Aim of the exercise »
Copy out each line from the material where the word "Funcionários" is found.

★ ★ ★

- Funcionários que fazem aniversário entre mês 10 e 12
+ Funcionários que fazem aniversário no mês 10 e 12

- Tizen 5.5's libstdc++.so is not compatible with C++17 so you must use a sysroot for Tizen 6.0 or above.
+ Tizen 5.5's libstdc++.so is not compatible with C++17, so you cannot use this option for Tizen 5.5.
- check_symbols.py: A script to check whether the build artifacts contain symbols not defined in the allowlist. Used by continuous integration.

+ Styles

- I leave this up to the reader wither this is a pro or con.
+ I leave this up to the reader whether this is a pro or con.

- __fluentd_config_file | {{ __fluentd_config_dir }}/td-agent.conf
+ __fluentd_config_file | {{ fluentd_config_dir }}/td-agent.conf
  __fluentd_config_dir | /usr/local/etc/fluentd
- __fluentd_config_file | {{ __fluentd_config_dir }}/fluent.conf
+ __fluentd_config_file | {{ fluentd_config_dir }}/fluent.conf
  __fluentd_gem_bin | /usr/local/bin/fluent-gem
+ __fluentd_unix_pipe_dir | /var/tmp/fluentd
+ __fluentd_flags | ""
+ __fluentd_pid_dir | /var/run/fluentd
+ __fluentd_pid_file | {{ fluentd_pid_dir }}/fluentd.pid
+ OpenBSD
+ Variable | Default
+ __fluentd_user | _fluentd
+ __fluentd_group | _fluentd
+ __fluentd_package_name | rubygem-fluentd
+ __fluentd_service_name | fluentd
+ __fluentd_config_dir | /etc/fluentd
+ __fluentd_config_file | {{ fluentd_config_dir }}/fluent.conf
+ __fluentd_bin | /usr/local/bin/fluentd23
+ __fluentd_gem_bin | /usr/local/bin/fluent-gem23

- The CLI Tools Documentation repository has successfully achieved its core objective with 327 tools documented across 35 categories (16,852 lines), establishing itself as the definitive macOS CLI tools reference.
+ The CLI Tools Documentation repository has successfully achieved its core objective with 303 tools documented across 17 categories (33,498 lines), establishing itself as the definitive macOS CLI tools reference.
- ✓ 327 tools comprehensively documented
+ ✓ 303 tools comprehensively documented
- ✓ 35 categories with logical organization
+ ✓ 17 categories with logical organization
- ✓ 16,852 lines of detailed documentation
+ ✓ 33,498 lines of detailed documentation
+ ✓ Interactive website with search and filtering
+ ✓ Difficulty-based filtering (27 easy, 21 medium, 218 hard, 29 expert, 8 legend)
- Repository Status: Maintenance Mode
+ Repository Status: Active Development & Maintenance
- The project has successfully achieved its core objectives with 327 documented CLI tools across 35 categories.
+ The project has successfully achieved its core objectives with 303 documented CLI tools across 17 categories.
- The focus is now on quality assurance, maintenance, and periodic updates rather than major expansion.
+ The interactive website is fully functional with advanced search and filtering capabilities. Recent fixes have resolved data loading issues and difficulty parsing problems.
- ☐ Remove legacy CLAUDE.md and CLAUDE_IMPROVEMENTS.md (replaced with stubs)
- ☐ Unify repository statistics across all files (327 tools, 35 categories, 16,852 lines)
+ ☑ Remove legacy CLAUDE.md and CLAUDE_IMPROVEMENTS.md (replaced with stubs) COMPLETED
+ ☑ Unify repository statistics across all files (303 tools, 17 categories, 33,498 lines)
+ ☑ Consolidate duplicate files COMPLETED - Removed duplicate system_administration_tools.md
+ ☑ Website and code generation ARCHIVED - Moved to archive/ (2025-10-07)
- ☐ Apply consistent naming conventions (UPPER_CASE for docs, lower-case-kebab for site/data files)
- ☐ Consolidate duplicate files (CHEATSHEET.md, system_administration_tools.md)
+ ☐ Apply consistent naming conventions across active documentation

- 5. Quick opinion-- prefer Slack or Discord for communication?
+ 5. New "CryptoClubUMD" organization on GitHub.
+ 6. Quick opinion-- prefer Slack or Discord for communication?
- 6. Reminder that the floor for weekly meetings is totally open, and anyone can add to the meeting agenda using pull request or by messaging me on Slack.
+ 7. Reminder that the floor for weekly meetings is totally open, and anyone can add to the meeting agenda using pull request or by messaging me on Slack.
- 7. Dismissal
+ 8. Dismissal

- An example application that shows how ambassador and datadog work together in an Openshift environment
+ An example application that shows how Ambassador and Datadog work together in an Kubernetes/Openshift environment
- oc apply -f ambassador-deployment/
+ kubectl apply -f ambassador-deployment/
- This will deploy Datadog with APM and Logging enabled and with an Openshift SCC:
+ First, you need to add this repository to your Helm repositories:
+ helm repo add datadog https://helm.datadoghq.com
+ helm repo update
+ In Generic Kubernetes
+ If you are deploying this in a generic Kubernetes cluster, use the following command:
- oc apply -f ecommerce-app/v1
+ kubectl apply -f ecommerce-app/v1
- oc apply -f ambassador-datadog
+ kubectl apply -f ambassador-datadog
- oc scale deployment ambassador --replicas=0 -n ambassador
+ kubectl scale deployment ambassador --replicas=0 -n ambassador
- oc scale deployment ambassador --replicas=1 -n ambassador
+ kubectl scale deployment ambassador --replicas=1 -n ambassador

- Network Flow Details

★ ★ ★

Response »
- Funcionários que fazem aniversário entre mês 10 e 12
+ Funcionários que fazem aniversário no mês 10 e 12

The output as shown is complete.